It is important to actually understand what you are asking Bison to do, and what it is telling you when it suggests that your instructions are wrong.
Applying a fix from someone else's problem will only work if they made the same mistake as you did. Just making random changes based on Google searching is neither a very structured way to debug nor to learn a new tool.
Now, what you said was:
%type <e> expr line
Which means that expr and line both produce a value whose union tag is e. (Tag e is a pointer to a struct nPtr. I doubt that's what you wanted either, but we'll start with the Bison warnings.)
If a non-terminal produces a value, it produce a value in every production. To produce a value, the semantic rule needs to assign a value (of the correct tag-type) to $$. For convenience, if there is no semantic action and if $1 has the correct tag-type, then Bison will provide the default rule $$ = $1. (That sentence is not quite correct but it's a useful approximation.) Many people think that you should not actually rely on this default, but I think it's OK as long as you know that it is happening, and have verified that the preconditions are valid.
In your case, you have two productions for line. Neither of them assigns a value to $$. This might suggest that you didn't really intend for line to even have a semantic value, and if we look more closely, we'll see that you never attempt to use a semantic value for any instance of the non-terminal line. Bison does not, as far as I know, attempt such a detailed code examination, but it is capable of noting that the production:
line : /* empty */
has no semantic action, and
does not have any symbols on the right-hand side, so no default action can be constructed.
Consequently, it warns you that there is some circumstance in which line will not have its value set. Think of this as the same warning as your C compiler might give you if it notices that a variable you use has never had a value assigned to it.

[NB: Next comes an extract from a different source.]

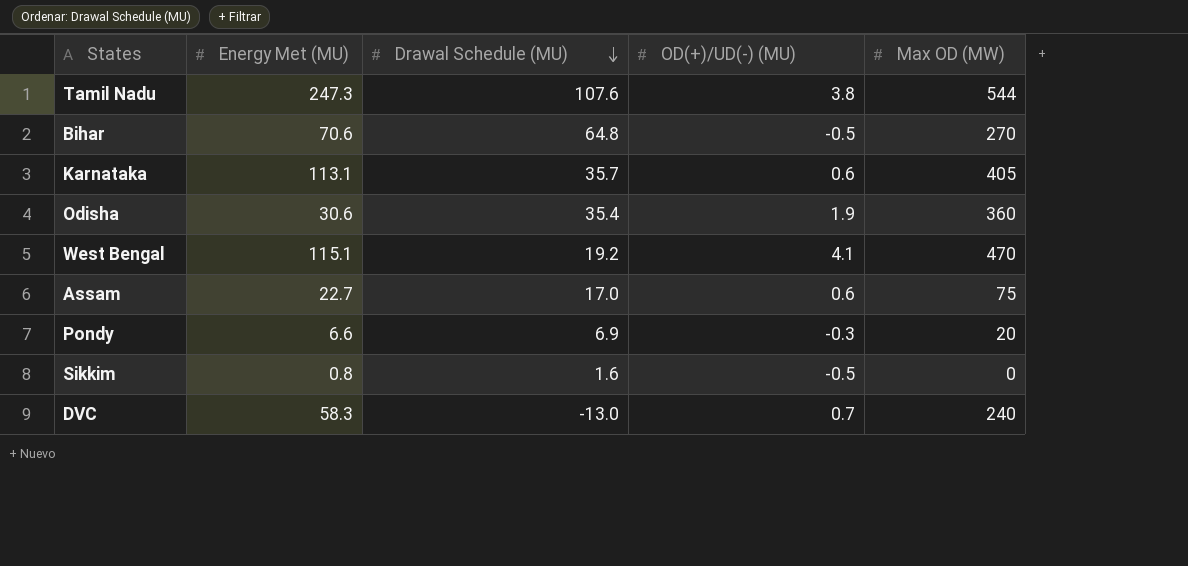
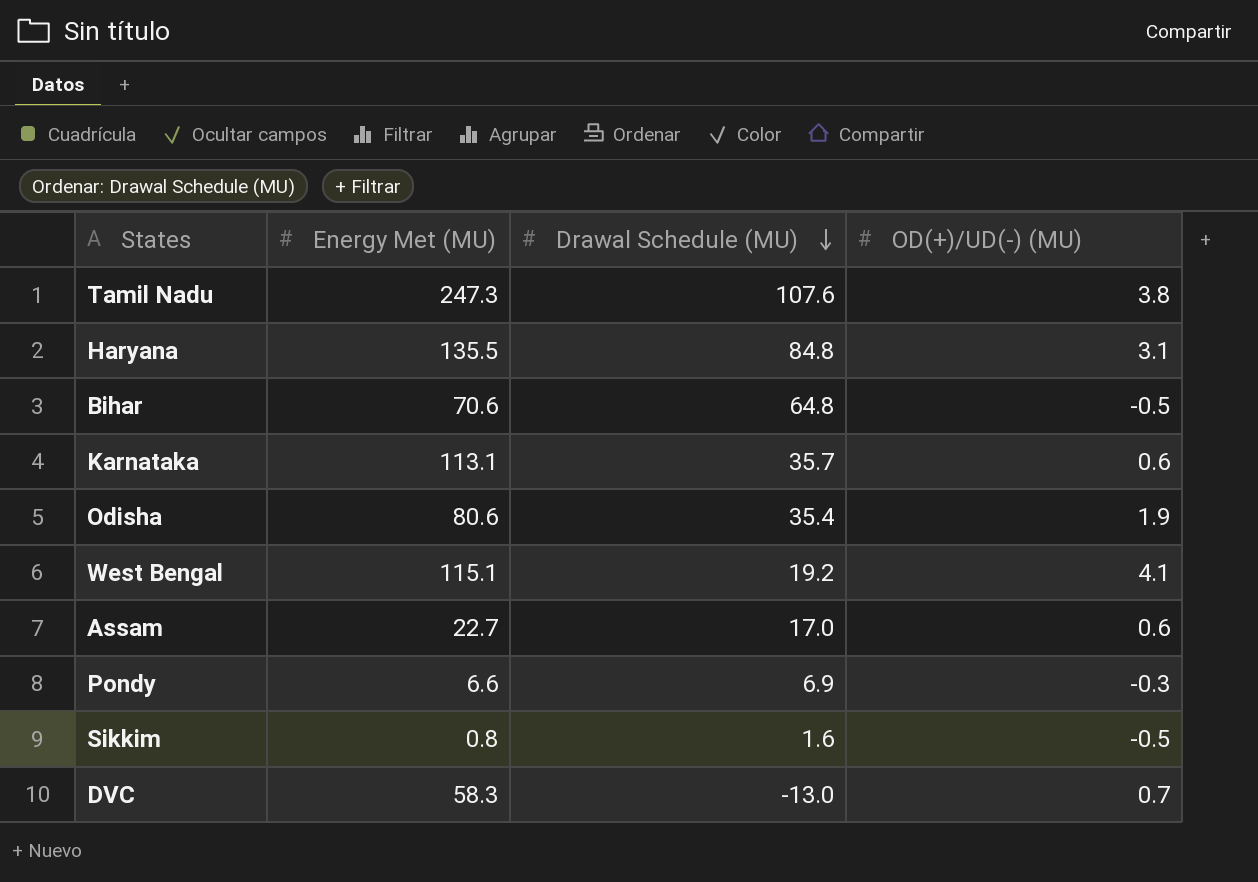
column Max OD (MW) | position: 5 -> none
row Haryana: none -> 135.5 | 84.8 | 3.1
Odisha | Energy Met (MU): 30.6 -> 80.6

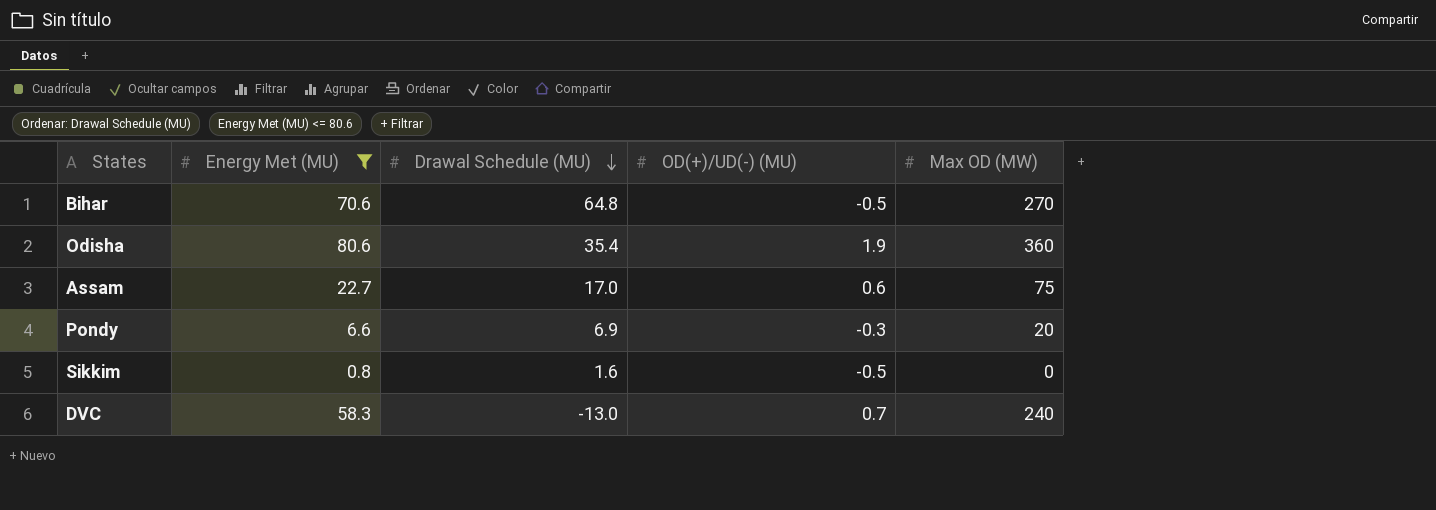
filter: none -> Energy Met (MU) <= 80.6
column Max OD (MW) | position: none -> 5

In this case, as I said, Bison has not noticed that you never use value of line. It just assumes that you wouldn't have declared the type of the value if you don't intend to somehow provide a value. You did declare the type, and you never provide a value. So your instructions to Bison were not clear, right?

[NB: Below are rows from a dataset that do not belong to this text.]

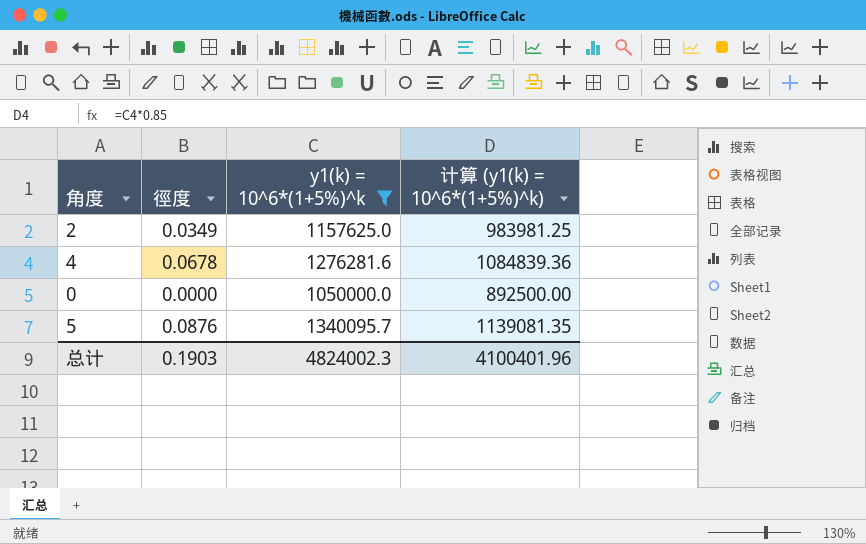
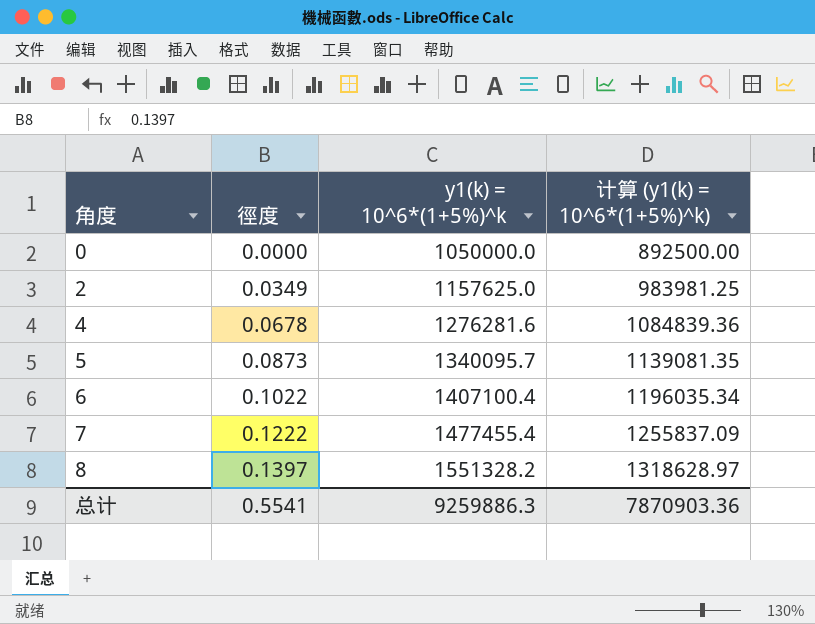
filter: y1(k) = 10^6*(1+5%)^k <= 1340095.7 -> none
row order: none -> 角度 ascending
5 | 徑度: 0.0876 -> 0.0873
总计 | 徑度: 0.1903 -> 0.5541
总计 | y1(k) = 10^6*(1+5%)^k: 4824002.3 -> 9259886.3
总计 | 计算 (y1(k) = 10^6*(1+5%)^k): 4100401.96 -> 7870903.36

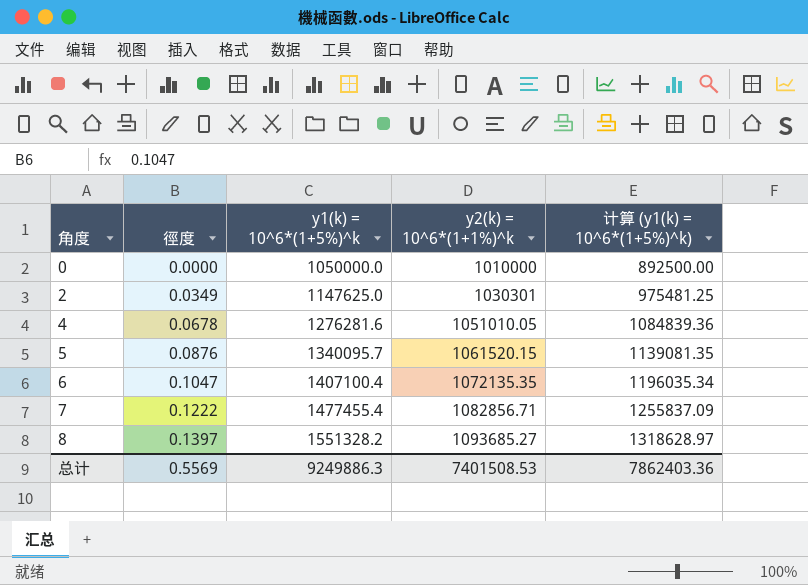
column y2(k) = 10^6*(1+1%)^k | position: none -> 4
2 | y1(k) = 10^6*(1+5%)^k: 1157625.0 -> 1147625.0
2 | 计算 (y1(k) = 10^6*(1+5%)^k): 983981.25 -> 975481.25
5 | 徑度: 0.0873 -> 0.0876
6 | 徑度: 0.1022 -> 0.1047
总计 | 徑度: 0.5541 -> 0.5569
总计 | y1(k) = 10^6*(1+5%)^k: 9259886.3 -> 9249886.3
总计 | 计算 (y1(k) = 10^6*(1+5%)^k): 7870903.36 -> 7862403.36

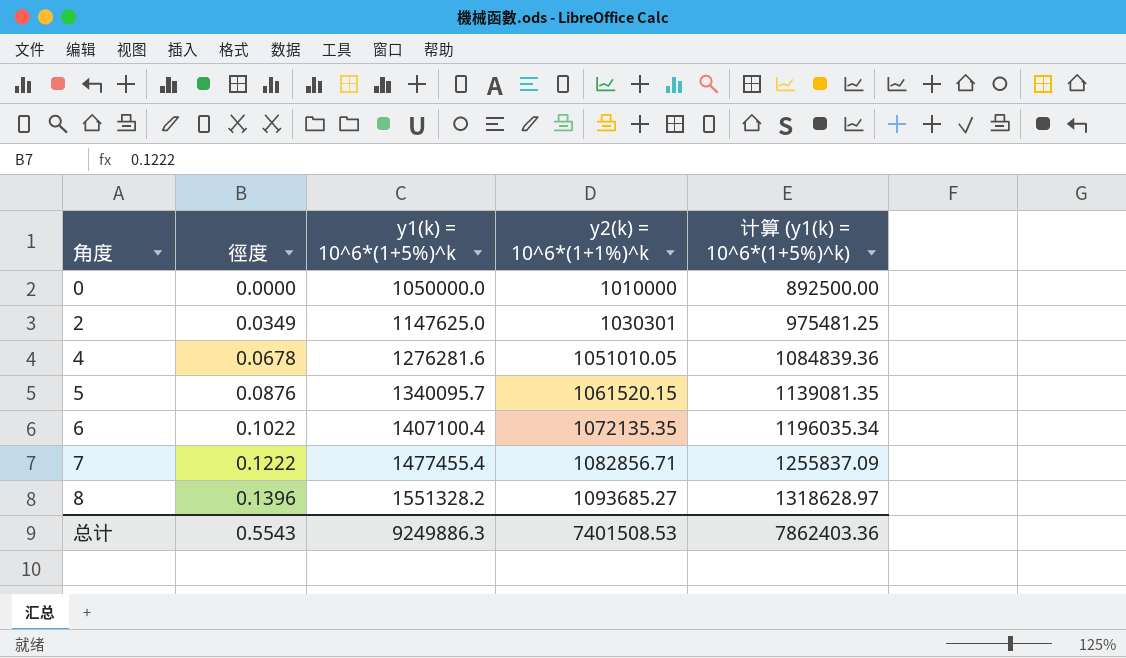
6 | 徑度: 0.1047 -> 0.1022
8 | 徑度: 0.1397 -> 0.1396
总计 | 徑度: 0.5569 -> 0.5543

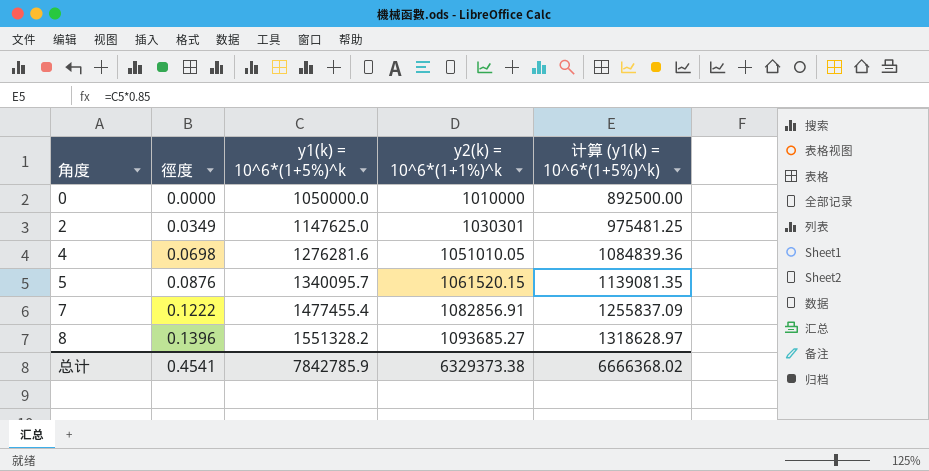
row 6: 0.1022 | 1407100.4 | 1072135.35 | 1196035.34 -> none
4 | 徑度: 0.0678 -> 0.0698
7 | y2(k) = 10^6*(1+1%)^k: 1082856.71 -> 1082856.91
总计 | 徑度: 0.5543 -> 0.4541
总计 | y1(k) = 10^6*(1+5%)^k: 9249886.3 -> 7842785.9
总计 | y2(k) = 10^6*(1+1%)^k: 7401508.53 -> 6329373.38
总计 | 计算 (y1(k) = 10^6*(1+5%)^k): 7862403.36 -> 6666368.02

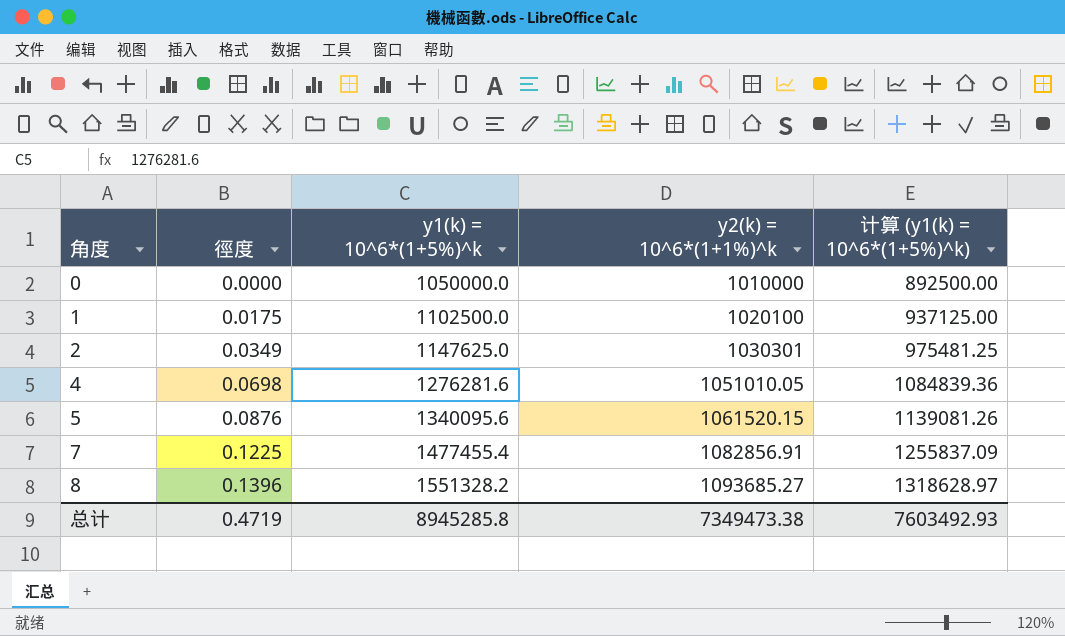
row 1: none -> 0.0175 | 1102500.0 | 1020100 | 937125.00
5 | y1(k) = 10^6*(1+5%)^k: 1340095.7 -> 1340095.6
5 | 计算 (y1(k) = 10^6*(1+5%)^k): 1139081.35 -> 1139081.26
7 | 徑度: 0.1222 -> 0.1225
总计 | 徑度: 0.4541 -> 0.4719
总计 | y1(k) = 10^6*(1+5%)^k: 7842785.9 -> 8945285.8
总计 | y2(k) = 10^6*(1+1%)^k: 6329373.38 -> 7349473.38
总计 | 计算 (y1(k) = 10^6*(1+5%)^k): 6666368.02 -> 7603492.93

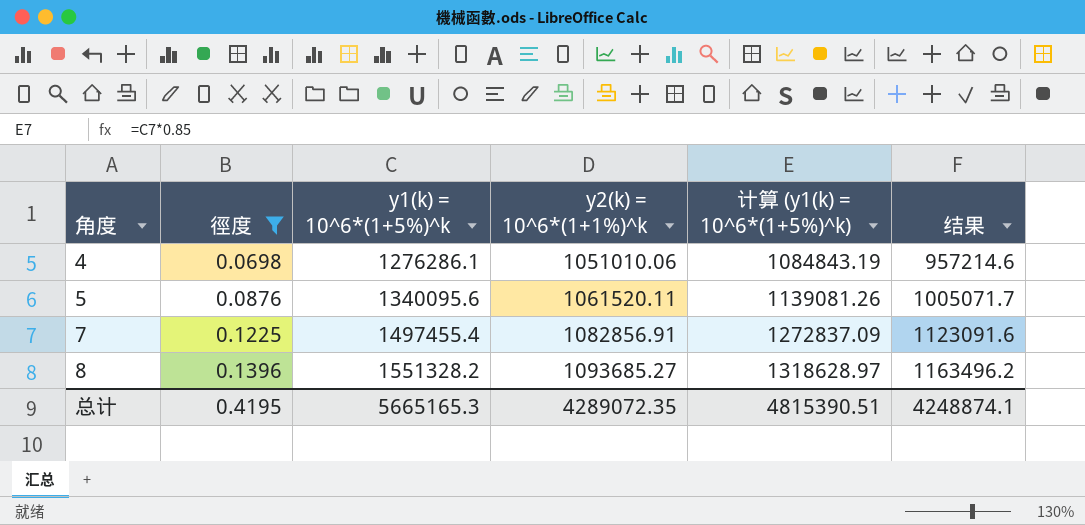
filter: none -> 徑度 >= 0.0698
column 结果 | formula: none -> [y1(k) = 10^6*(1+5%)^k] * 0.75
4 | y1(k) = 10^6*(1+5%)^k: 1276281.6 -> 1276286.1
4 | y2(k) = 10^6*(1+1%)^k: 1051010.05 -> 1051010.06
4 | 计算 (y1(k) = 10^6*(1+5%)^k): 1084839.36 -> 1084843.19
5 | y2(k) = 10^6*(1+1%)^k: 1061520.15 -> 1061520.11
7 | y1(k) = 10^6*(1+5%)^k: 1477455.4 -> 1497455.4
7 | 计算 (y1(k) = 10^6*(1+5%)^k): 1255837.09 -> 1272837.09
总计 | 徑度: 0.4719 -> 0.4195
总计 | y1(k) = 10^6*(1+5%)^k: 8945285.8 -> 5665165.3
总计 | y2(k) = 10^6*(1+1%)^k: 7349473.38 -> 4289072.35
总计 | 计算 (y1(k) = 10^6*(1+5%)^k): 7603492.93 -> 4815390.51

Now, the solution is not to remove the production. There is no problem with the production, and if you remove it then line is left with only one production:
line : line expr NEWLINE
That's a recursive production, and the recursion can only terminate if there is some other production for line which does not recurse. That would be the production line: %empty, which you just deleted. So now Bison can see that the non-terminal line is useless. It is useless because it can never derive any string without non-terminals.
But that's a big problem, because that's the non-terminal your grammar is supposed to recognize. If line can't derive any string, then your grammar cannot recognize anything. Also, because line is useless, and expr is only used by a production in line (other than recursive uses), expr itself can never actually be used. So it, too, becomes useless. (You can think of this as the equivalent of your C compiler complaining that you have unreachable code.)
So then you attempt to fix the problem by making (the only remaining) rule for line non-recursive. Now you have:
line : expr NEWLINE
That's fine, and it makes line useful again. But it does not recognise the language you originally set out to recognise, because it will now only recognise a single line. (That is, an expr followed by a NEWLINE, as the production says.)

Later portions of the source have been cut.